The “function” aspect is more difficult. Recent studies have found that many consumers want coffee with functional benefits such as metabolism, alert or energy boosting, that aids in healthy skin or relaxation, has probiotics or is high in antioxidants. However, the coffee industry has been slow to respond. But why?

Coffee has been fighting an erroneous, inaccurate “unhealthy” image problem for years. The NCA has been extremely vocal in combatting this stigma. Bill Murray, president and CEO of the NCA adamantly stated in the press throughout 2017, “Coffee has been shown over and over again to be a healthy beverage…”

Penicka explained, “Coffee is inherently healthy and natural, but the industry has not really made an effort to make it more functional, with a few exceptions.”

Eight O’Clock Coffee added functional benefits to coffee with its Infusions line. The Infusions line has several SKUs such as B6 Metabolism, Alert (high caffeine), Açai Glow, and Relax Decaf.
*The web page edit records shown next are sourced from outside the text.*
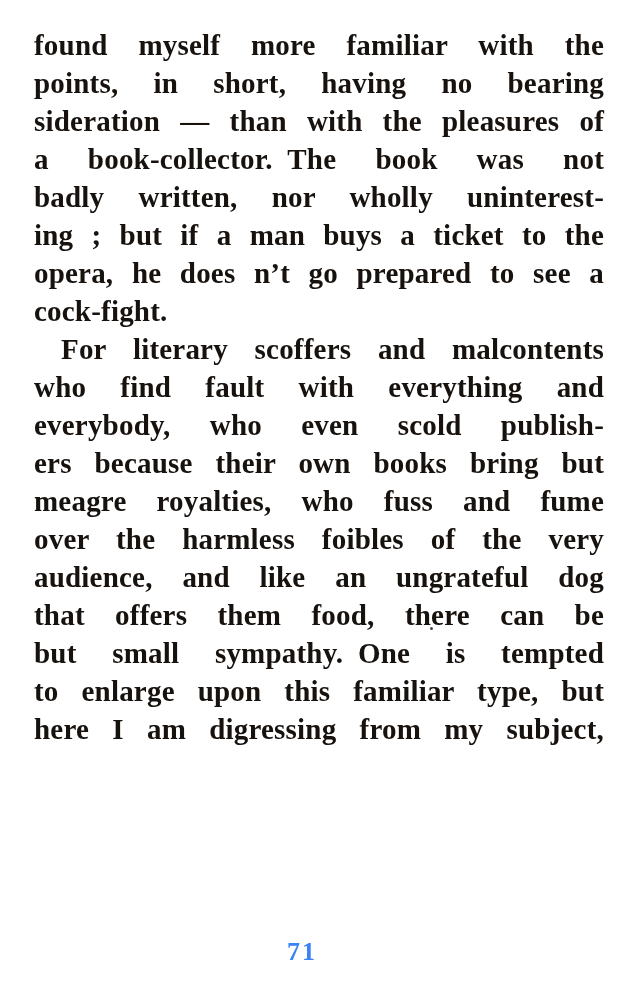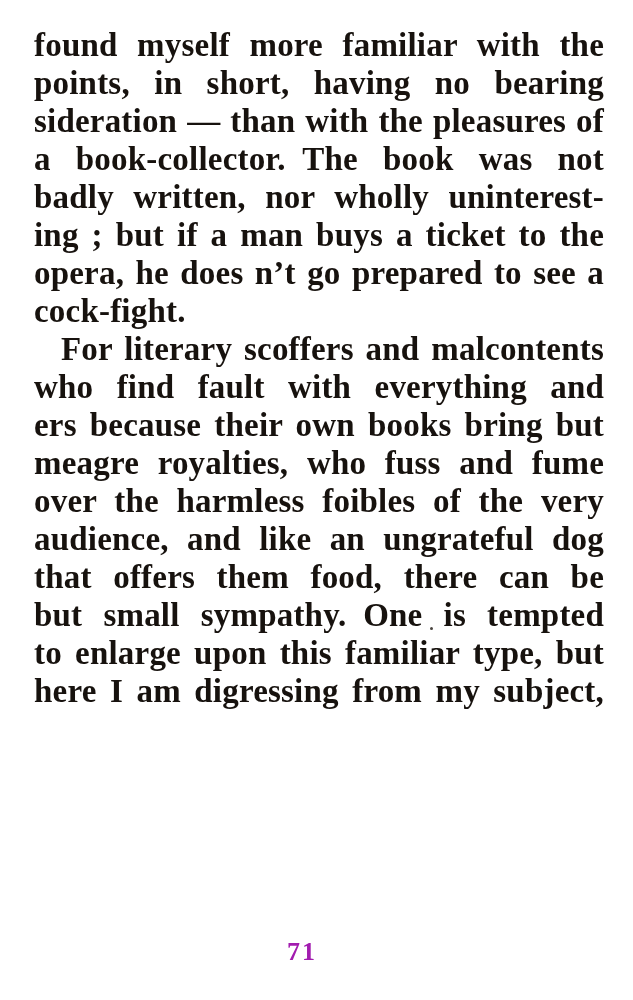--- a/index.html
+++ b/index.html
@@ -23,21 +23,21 @@
   }
   .text-block {
     position: absolute;
     left: 34px;
     top: 26px;
     width: 570px;
   }
   .line {
     margin: 0;
     padding: 0;
-    font-size: 33px;
+    font-size: 29px;
     font-weight: bold;
     line-height: 38px;
     height: 38px;
     letter-spacing: 0.2px;
     text-align: justify;
     text-align-last: justify;
     -moz-text-align-last: justify;
     white-space: nowrap;
     text-rendering: optimizeLegibility;
   }
@@ -52,21 +52,21 @@
     position: absolute;
     top: 936px;
     left: 34px;
     width: 570px;
     text-align: center;
     font-size: 26px;
     line-height: 32px;
     font-weight: bold;
     letter-spacing: 2px;
     transform: translateX(-17px);
-    color: #a21caf;
+    color: #3b82f6;
   }
   .speck {
     position: absolute;
     left: 430px;
     top: 627px;
     width: 3px;
     height: 3px;
     border-radius: 50%;
     background: #2a241f;
     opacity: 0.85;
@@ -80,20 +80,21 @@
     <p class="line">found myself more familiar with the</p>
     <p class="line">points, in short, having no bearing</p>
     <p class="line">sideration — than with the pleasures of</p>
     <p class="line">a book-collector. The book was not</p>
     <p class="line">badly written, nor wholly uninterest-</p>
     <p class="line">ing ; but if a man buys a ticket to the</p>
     <p class="line">opera, he does n’t go prepared to see a</p>
     <p class="line para-end">cock-fight.</p>
     <p class="line para-start">For literary scoffers and malcontents</p>
     <p class="line">who find fault with everything and</p>
+    <p class="line">everybody, who even scold publish-</p>
     <p class="line">ers because their own books bring but</p>
     <p class="line">meagre royalties, who fuss and fume</p>
     <p class="line">over the harmless foibles of the very</p>
     <p class="line">audience, and like an ungrateful dog</p>
     <p class="line">that offers them food, there can be</p>
     <p class="line">but small sympathy. One is tempted</p>
     <p class="line">to enlarge upon this familiar type, but</p>
     <p class="line">here I am digressing from my subject,</p>
   </div>
   <div class="speck"></div>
Cultured Coffee uses a natural fermentation process and bioactive compounds to create a coffee that is supposedly easier to digest (less bitter and acidic) and offers sustained energy.

Bulletproof Coffee and Know Brainer have added fats and protein to coffee and promote clear thinking. Penicka pointed out that Americans are less concerned about fat than they once were because they realize some fats are beneficial.

Turmeric is the latest super food – or super spice in this case – that is being added to a variety of items including coffee. It has reportedly shown promise in treating a variety of ailments ranging from arthritis to psoriasis to Alzheimer’s and cancer.

When asked why the coffee industry has not jumped on the functionality trend as many other beverages have, Penicka surmised, “I think coffee companies have been slow to react because ‘functional coffee’ seems ‘out there.’ The focus of coffee has been on ‘pure’ and ‘natural,’ so adding ‘functionality’ to coffee is adding something to coffee that is not natural.”

But the coffee industry has shown a strong ability to adapt and evolve to meet diverse consumer demands, so if more consumers desire functional coffee, I’m sure their needs will be met, even if it is gradually.